Ce n’est que très récem­ment que l’his­toire de Joan de Leeds est remon­tée des méandres de l’His­toire. Les archi­vistes de l’uni­ver­sité de York ont mis à jour le passé de cette nonne ayant vécu au XIVe siècle en numé­ri­sant seize registres des arche­vêques de la ville. Le 12 février, The Church Times résume leurs décou­vertes : Joan de Leeds a simulé sa propre mort pour s’échap­per du couvent.

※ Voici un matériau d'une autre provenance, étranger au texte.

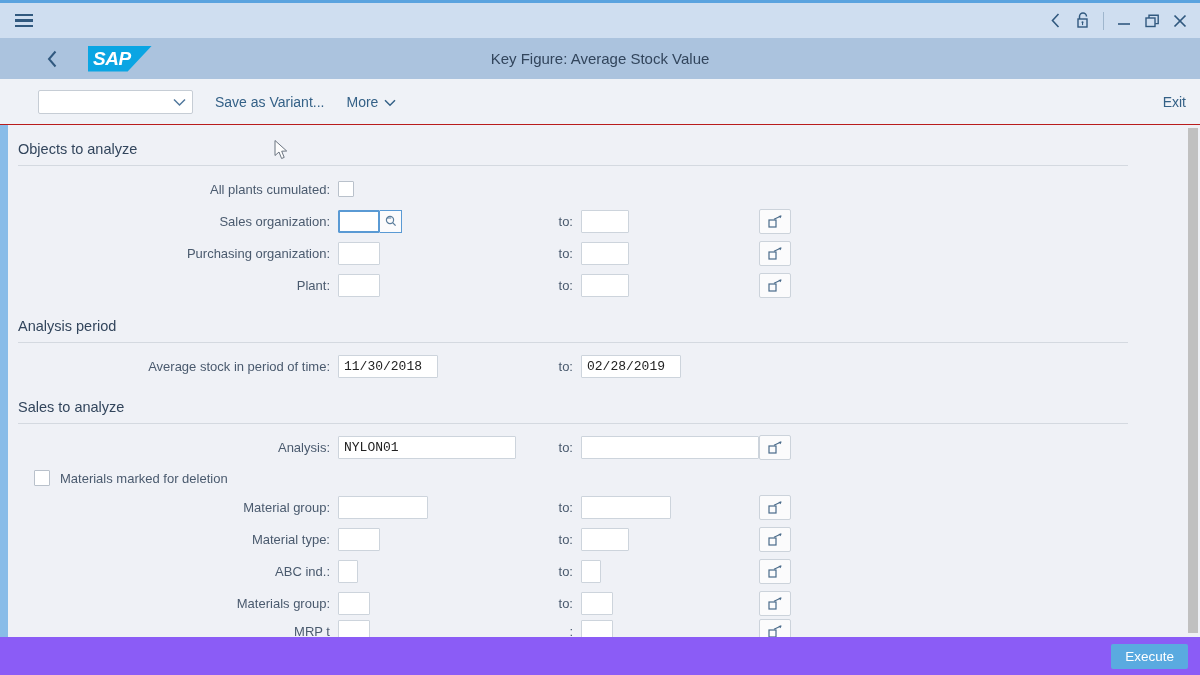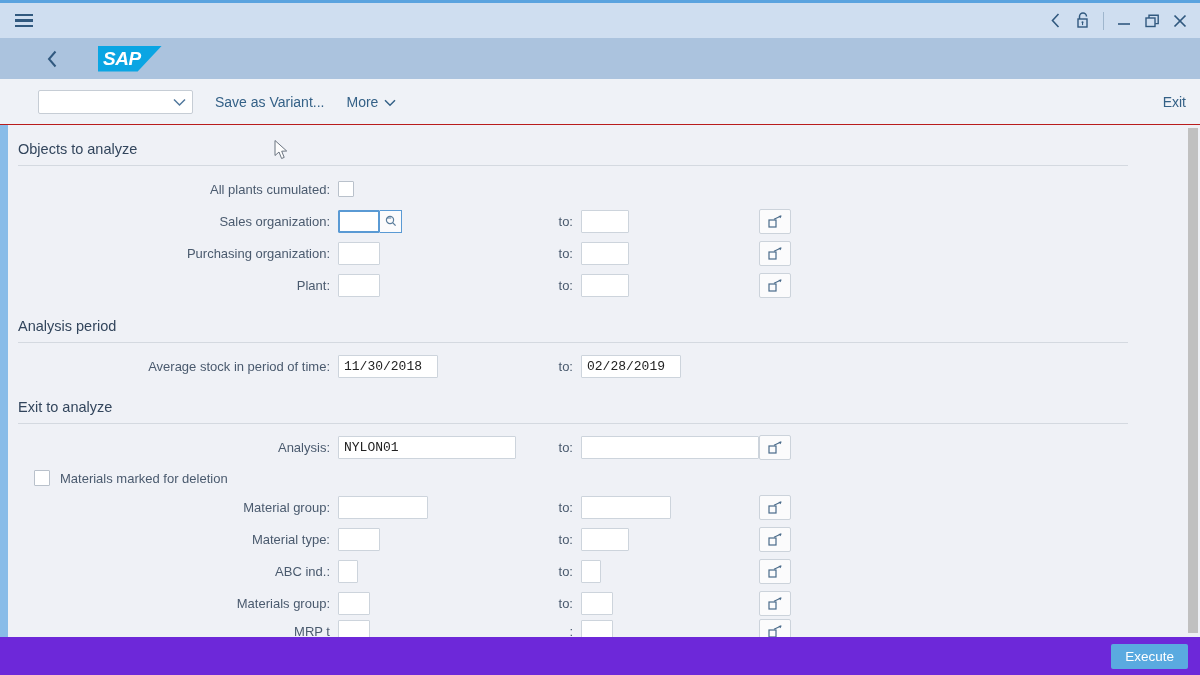--- a/index.html
+++ b/index.html
@@ -34,21 +34,21 @@
   
   .shell {
     position: absolute; left: 0; top: 38px; width: 1200px; height: 41px;
     background: #abc3de; display: flex; align-items: center;
   }
   .back-chevron {
     width: 44px; height: 41px; display: flex; align-items: center; justify-content: center;
     cursor: pointer; color: #31597f; margin-left: 30px;
   }
   .sap-logo {
-    width: 64px; height: 26px; margin-left: 24px; position: relative; cursor: pointer; text-align: right;
+    width: 64px; height: 26px; margin-left: 14px; position: relative; cursor: pointer; text-align: right;
   }
   .sap-logo .shape {
     position: absolute; inset: 0;
     background: linear-gradient(to right, #0aa5e3 0%, #0aa5e3 100%);
     clip-path: polygon(0 0, 100% 0, 62% 100%, 0 100%);
   }
   .sap-logo .txt {
     position: absolute; left: 5px; top: 2px;
     font-size: 19px; font-weight: bold; font-style: italic; color: #fff;
     letter-spacing: -0.5px; font-family: "Liberation Sans", sans-serif;
@@ -134,21 +134,21 @@
     background: #eef0f4;
   }
   .scroll-thumb {
     position: absolute; right: 2px; top: 128px; width: 10px; height: 505px;
     background: #c0c0c0; border-radius: 0;
   }
 
   
   .footer {
     position: absolute; left: 0; bottom: 0; width: 1200px; height: 38px;
-    background: #6d28d9; display: flex; align-items: center; justify-content: flex-end;
+    background: #8b5cf6; display: flex; align-items: center; justify-content: flex-end;
     padding-right: 12px;
   }
   .exec-btn {
     background: #5aaae0; color: #fff; font-size: 13.5px; border: none; border-radius: 2px;
     padding: 5px 14px; cursor: pointer; font-family: "Liberation Sans", sans-serif;
   }
 
   
   .cursor { position: absolute; left: 274px; top: 140px; pointer-events: none; }
 </style>
@@ -199,20 +199,21 @@
 <div class="shell">
   <div class="back-chevron">
     <svg width="11" height="18" viewBox="0 0 11 18">
         <polyline points="8.5,1.5 2,9 8.5,16.5" fill="none" stroke="#31597f" stroke-width="2"></polyline>
       </svg>
   </div>
   <div class="sap-logo">
     <div class="shape"></div>
     <div class="txt">SAP</div>
   </div>
+  <div class="shell-title">Key Figure: Average Stock Value</div>
 </div>
 
 <div class="toolbar">
   <div class="variant-select">
     <div class="val" title=""></div>
     <span>
       <svg width="13" height="9" viewBox="0 0 13 9">
           <polyline points="1,1.5 6.5,7 12,1.5" fill="none" stroke="#51789d" stroke-width="1.5"></polyline>
         </svg>
     </span>
@@ -317,21 +318,21 @@
               <div class="fld" style="width:100px">11/30/2018</div>
             </div>
             <div class="to-lbl" style="width:135px">to:</div>
             <div style="display:flex;align-items:center;margin-left:8px">
               <div class="fld" style="width:100px">02/28/2019</div>
             </div>
           </div>
         </div>
       </div>
       <div>
-        <div class="section-head">Exit to analyze</div>
+        <div class="section-head">Sales to analyze</div>
         <div class="section-rule"></div>
         <div class="rows">
           <div class="row">
             <div class="lbl" style="width:322px">Analysis:</div>
             <div style="display:flex;align-items:center;margin-left:8px">
               <div class="fld" style="width:178px">NYLON01</div>
             </div>
             <div class="to-lbl" style="width:57px">to:</div>
             <div style="display:flex;align-items:center;margin-left:8px">
               <div class="fld" style="width:178px"></div>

En 1318, la reli­gieuse anglaise s’est enfuie du prieuré de Saint Clément et a rallié Bever­ley, à une tren­taine de kilo­mètres de là. Pour faci­li­ter son évasion, la fugi­tive a confec­tionné un mannequin lui ressem­blant pour trom­per l’ar­che­vêque d’York de l’époque, William Melton et faire croire qu’elle était décé­dée des suites d’une mala­die. Alors qu’elle était déjà loin, Melton s’est rendu compte de la super­che­rie et a écrit aux auto­ri­tés reli­gieuses de Bever­ley, leur priant de renvoyer la reli­gieuse dans les plus brefs délais, sous peine d’at­ti­rer le scan­dale sur leur ordre et de mettre son âme en péril.

Crédits : Univer­sité of York

Selon Melton, à Bever­ley, Joan a rejoint un homme et choisi de suivre « la voie de la luxure char­nelle ». À l’heure qu’il est, personne n’est encore en mesure d’af­fir­mer que Joan de Leeds est bel et bien reve­nue. Ni quelles mesures l’ar­che­vêque a prises pour ordon­ner son retour. Les histo­riens ont estimé que Joan de Leeds était lasse d’une vie monas­tique qu’elle n’avait pas choi­sie et qu’elle avait désiré dispa­raître sans lais­ser de trace. A priori, sa mission a été accom­plie.